◆ **REQUIRED WORK**
Each line from the one containing "Listed by Karen" through the end of the entries below must be output exactly; no other line belongs.

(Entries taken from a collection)
»»
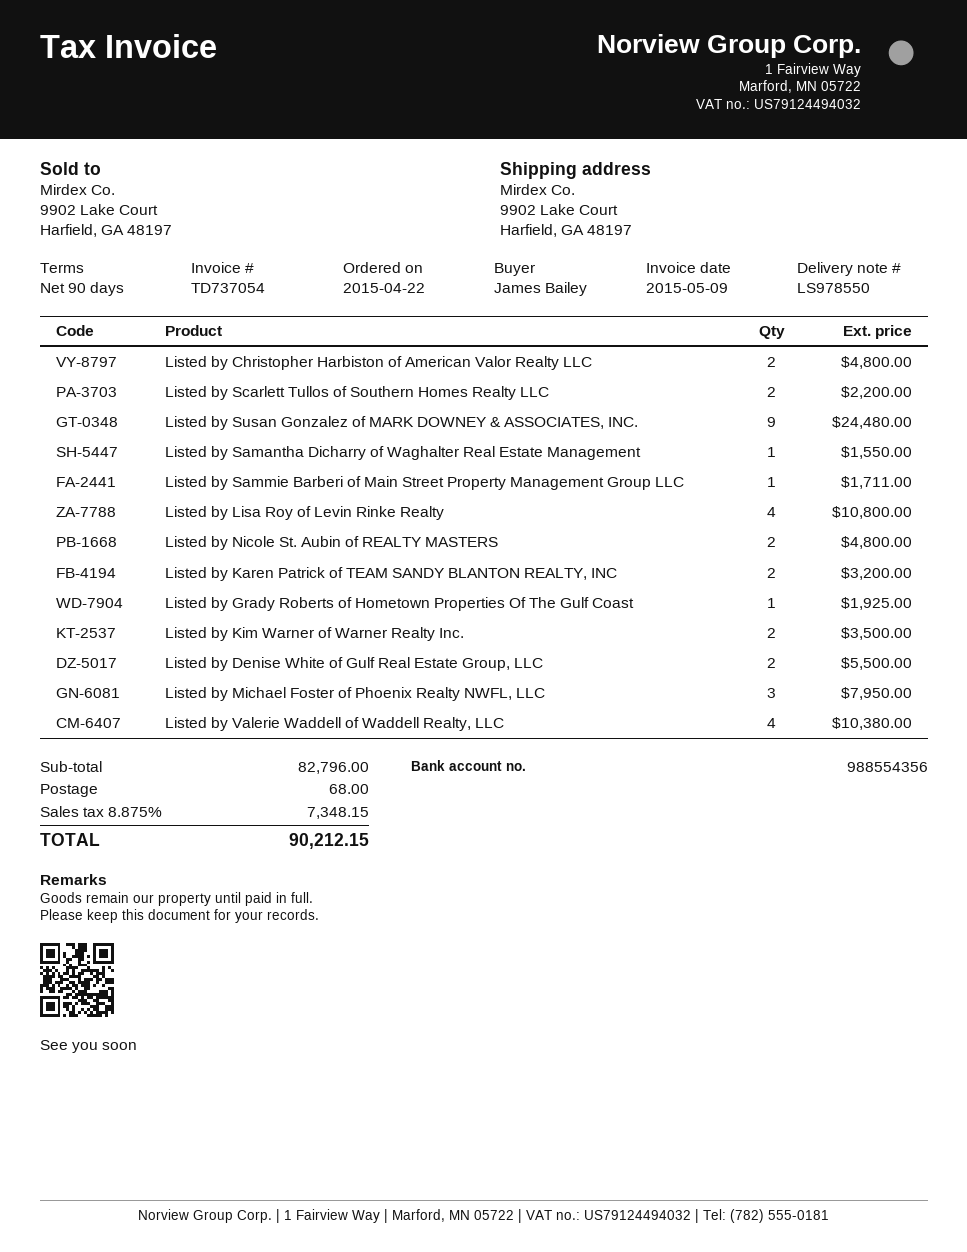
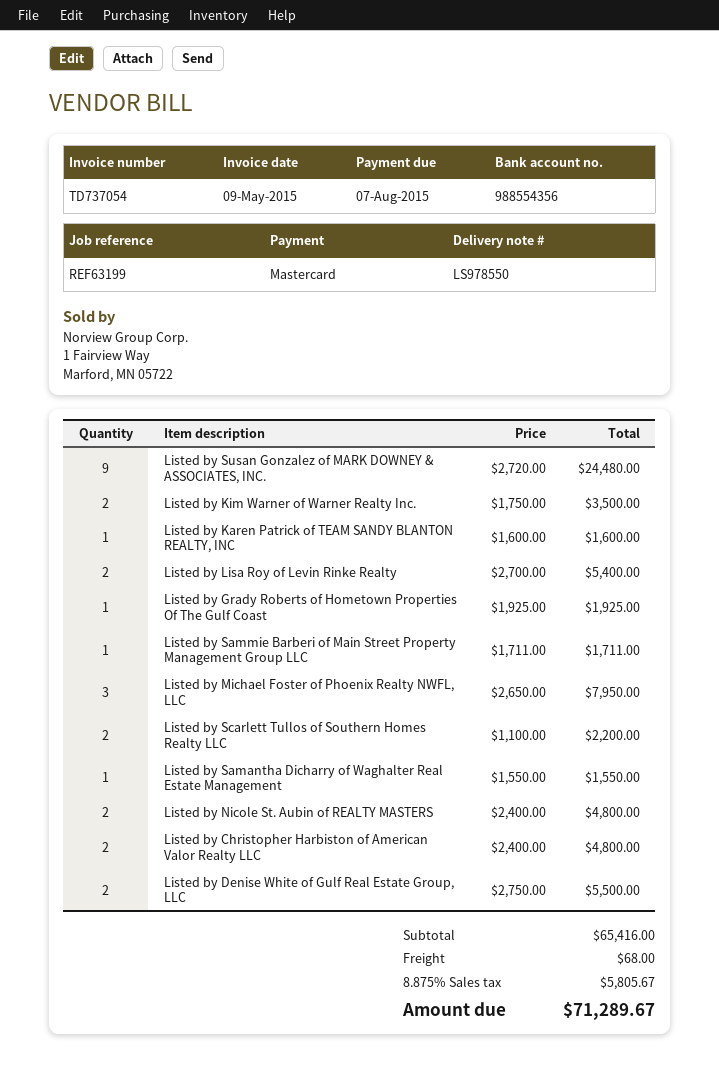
Listed by Lisa Roy of Levin Rinke Realty: 4 for 10800.00 -> 2 for 5400.00
Listed by Karen Patrick of TEAM SANDY BLANTON REALTY, INC: 2 for 3200.00 -> 1 for 1600.00
Listed by Valerie Waddell of Waddell Realty, LLC: 4 for 10380.00 -> none
subtotal: 82796.00 -> 65416.00
tax: 8.875% = 7348.15 -> 8.875% = 5805.67
total: 90212.15 -> 71289.67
««
◆ **ANSWER TO THIS TASK**
Listed by Karen Patrick of TEAM SANDY BLANTON REALTY, INC: 2 for 3200.00 -> 1 for 1600.00
Listed by Valerie Waddell of Waddell Realty, LLC: 4 for 10380.00 -> none
subtotal: 82796.00 -> 65416.00
tax: 8.875% = 7348.15 -> 8.875% = 5805.67
total: 90212.15 -> 71289.67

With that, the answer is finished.